Io non ho scommesso affatto su quello che gli era chiaro.
Non ho fatto un processo alle intenzioni ho letto la sua
rappresentazione e mi sono convinto che ha chiaro il ruolo
chiave di evento. Non mi sembra che una discussione approfondita
della convenzionalita' della nozione di simultaneita' lo porti ad una
migliore comprensione. Nota bene: non che questo tema sia estraneo
al problema. Pero' il mio punto di vista e' che il carattere convenzionale
della costruzione di un riferimento e' altrettanto evidente quanto la
convenzionalita' della scelta di un sistema di assi nello spazio geometrico.
Quello che c'e' da capire e' che un conto sono i tempi misurati e gli spazi
misurati in questo riferimento rispetto agli assi scelti convenzionalmente,
un'altro sono i tempi propri che possono essere espressi in termini di un
invariante funzione di intervalli spaziali e temporali misurati in accordo
con una scelta convenzionale.
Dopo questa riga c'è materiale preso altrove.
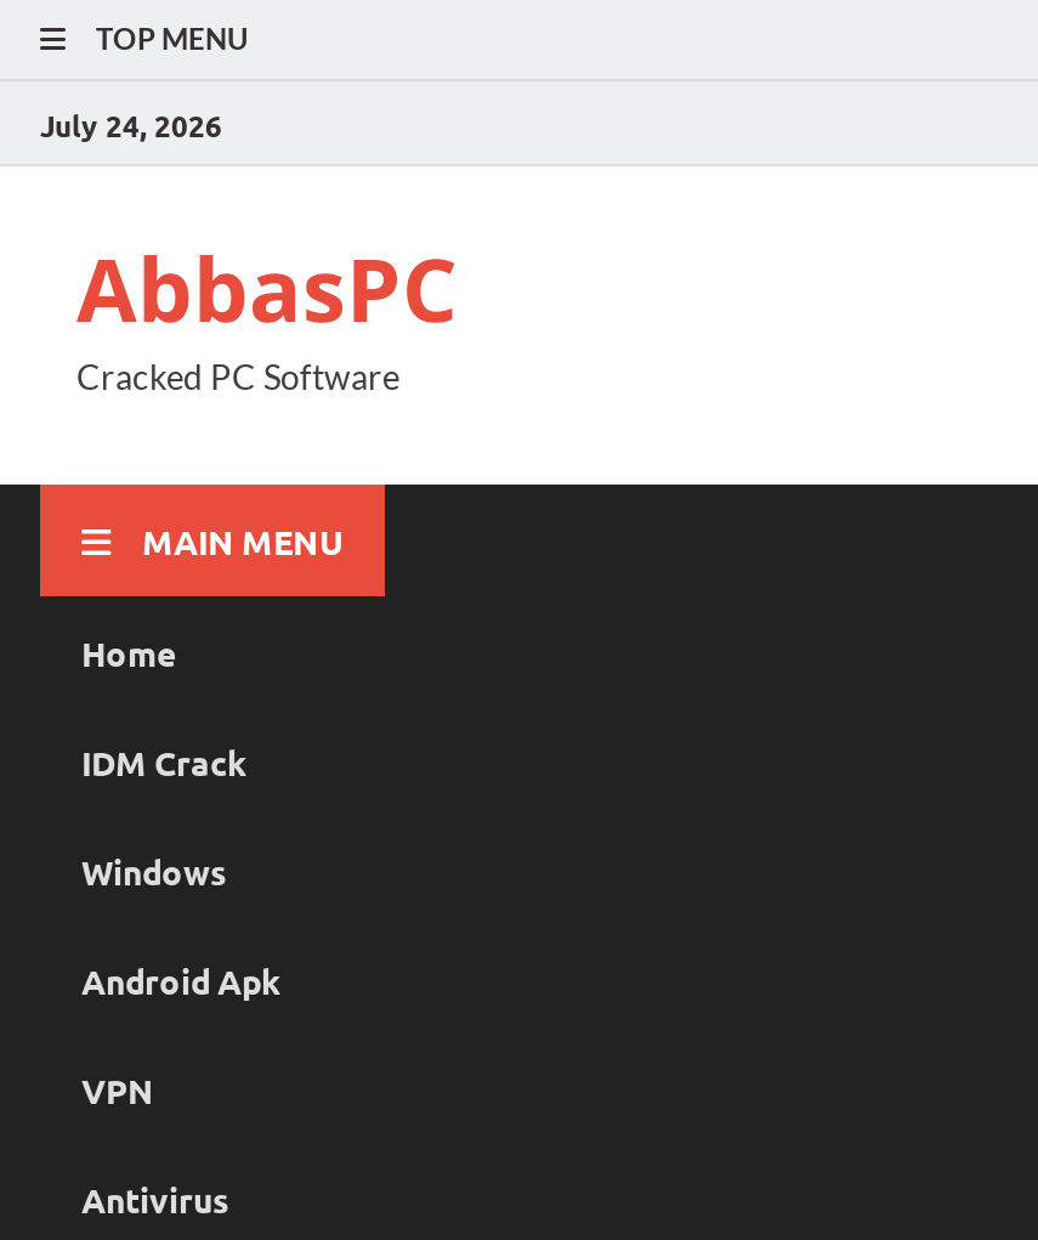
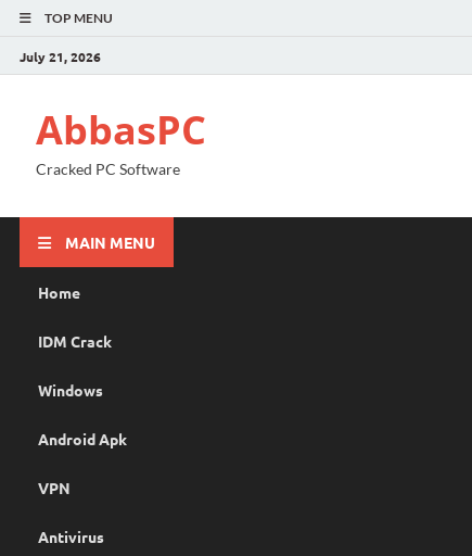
[40,104,222,143] July 24, 2026 -> [20,47,101,65] July 21, 2026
Ma non e' distruggendo la convenzione
che si mostra la sua natura.
[...]
> > Questa affermazione ha lo stesso sapore di quest'altra: " a me
> > voler trattare la cinematica dei punti materiali senza dire che un
> > corpo deviato dal moto rettilineo uniforme sente una forza e'
> > sempre sembrato un modo per nascondere la sostanza". Cioe'
> > quello che sostengo e' che la proprieta' di invarianza del tempo
> > proprio sia una proprieta' pseudo-geometrica. E' vero che il nocciolo
> > della questione e' cosa da' luogo a questa pseudo-geometria. Ma allo
> stesso
> > modo come il nocciolo della nostra comprensione della geometria e' che
> > cosa da' luogo allo spazio.
>
> Purtroppo non riesco proprio ad associare un significato per me
> comprensibile a quanto dici sopra. Che il tempo proprio sia invariante a
me
> pare una semplice banalita', non vedo quali proprieta' pseudo geometriche
> dovrebbero essere invocate.
Scusami pero' qui sembri incorrere in malafede o in ignoranza. Esiste
una forma invariante che possiamo esprimere in qualsivoglia riferimento
inerziale (costruito in accordo con una scelta convenzionale) come
dt^2 - dr^2. Assumendo che c = 1. Questa non era una spiegazione
rivolta ad all, era una spiegazione rivolta a te che stimo capace di
riassumere i passi di astrazione che dalla formulazione della relativita'
einsteniana conducono all'esistenza di un invariante. Questo invariante
e' guarda caso il tempo proprio. Questa non e' una banalita'.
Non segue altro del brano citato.